Your instructions -> Every record is to be copied unchanged, except that its pictures are removed.

[Dataset extract — start]

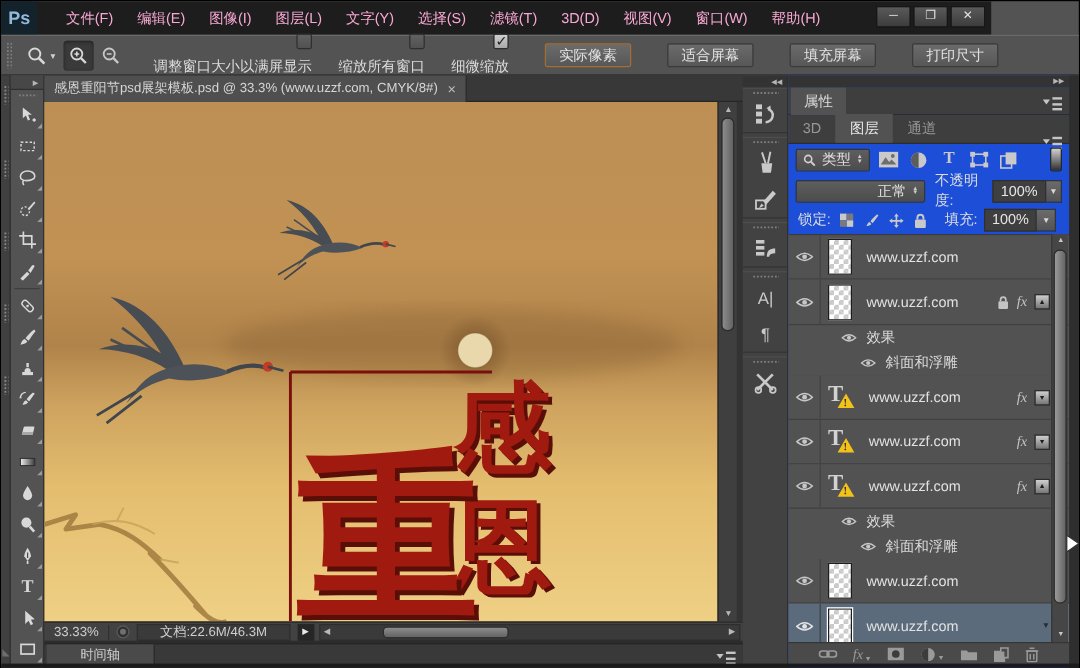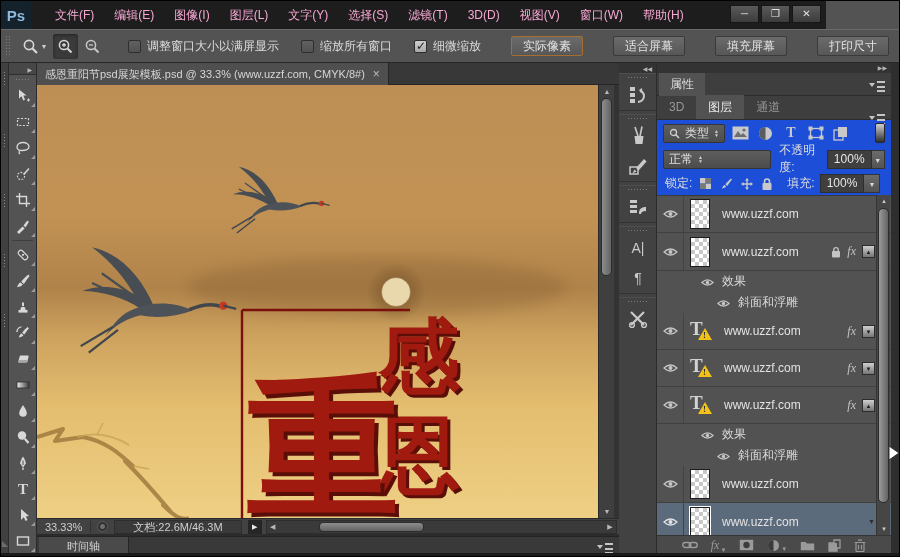--- a/index.html
+++ b/index.html
@@ -30,7 +30,7 @@
   .zoom-btn { width:25px; height:25px; margin:0 1px; display:flex; align-items:center; justify-content:center;
               border-radius:3px; }
   .zoom-btn.active { background:#3a3a3a; box-shadow:inset 0 1px 3px #222; }
-  .cb { display:flex; align-items:center; gap:6px; margin-left:22px; }
+  .cb { display:flex; align-items:flex-end; gap:6px; margin-left:22px;flex-direction:column; }
   .cb-box { width:13px; height:13px; background:linear-gradient(#616161,#515151); border:1px solid #2e2e2e;
             border-radius:2px; position:relative; }
   .cb-box.checked { background:linear-gradient(#cfcfcf,#a8a8a8); }

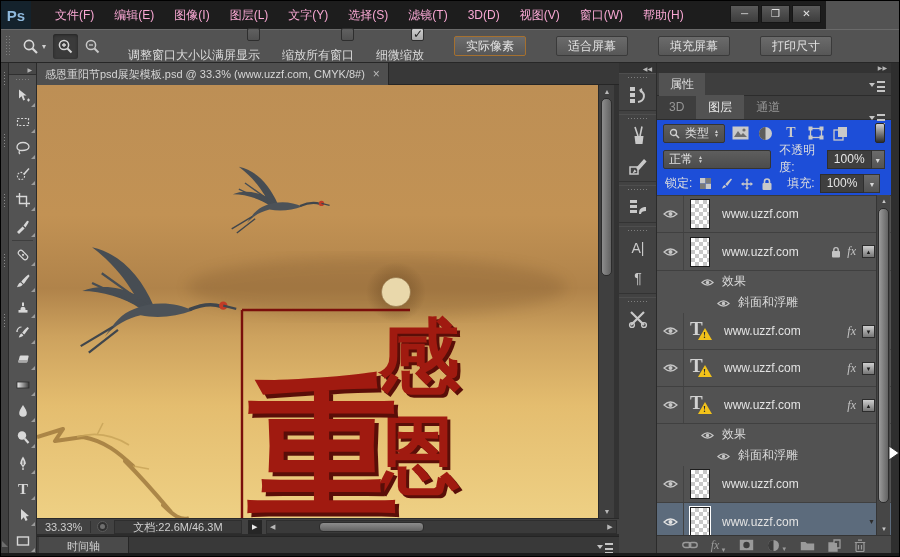--- a/index.html
+++ b/index.html
@@ -151,7 +151,7 @@
 
   .blend-row { position:absolute; left:0; top:83px; width:234px; height:26px; display:flex;
                align-items:center; padding:0 6px; }
-  .blend-dd { width:128px; justify-content:flex-start; }
+  .blend-dd { width:128px; justify-content:flex-end; }
   .ctl-label { color:#dedede; font-size:12px; margin-left:8px; }
   .val-box { height:19px; background:#3f3f3f; border:1px solid #2e2e2e; color:#e6e6e6; font-size:12px;
              line-height:17px; padding:0 6px; margin-left:5px; }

[Dataset extract — finish]

Task output ->
--- a/index.html
+++ b/index.html
@@ -30,7 +30,7 @@
   .zoom-btn { width:25px; height:25px; margin:0 1px; display:flex; align-items:center; justify-content:center;
               border-radius:3px; }
   .zoom-btn.active { background:#3a3a3a; box-shadow:inset 0 1px 3px #222; }
-  .cb { display:flex; align-items:center; gap:6px; margin-left:22px; }
+  .cb { display:flex; align-items:flex-end; gap:6px; margin-left:22px;flex-direction:column; }
   .cb-box { width:13px; height:13px; background:linear-gradient(#616161,#515151); border:1px solid #2e2e2e;
             border-radius:2px; position:relative; }
   .cb-box.checked { background:linear-gradient(#cfcfcf,#a8a8a8); }

--- a/index.html
+++ b/index.html
@@ -151,7 +151,7 @@
 
   .blend-row { position:absolute; left:0; top:83px; width:234px; height:26px; display:flex;
                align-items:center; padding:0 6px; }
-  .blend-dd { width:128px; justify-content:flex-start; }
+  .blend-dd { width:128px; justify-content:flex-end; }
   .ctl-label { color:#dedede; font-size:12px; margin-left:8px; }
   .val-box { height:19px; background:#3f3f3f; border:1px solid #2e2e2e; color:#e6e6e6; font-size:12px;
              line-height:17px; padding:0 6px; margin-left:5px; }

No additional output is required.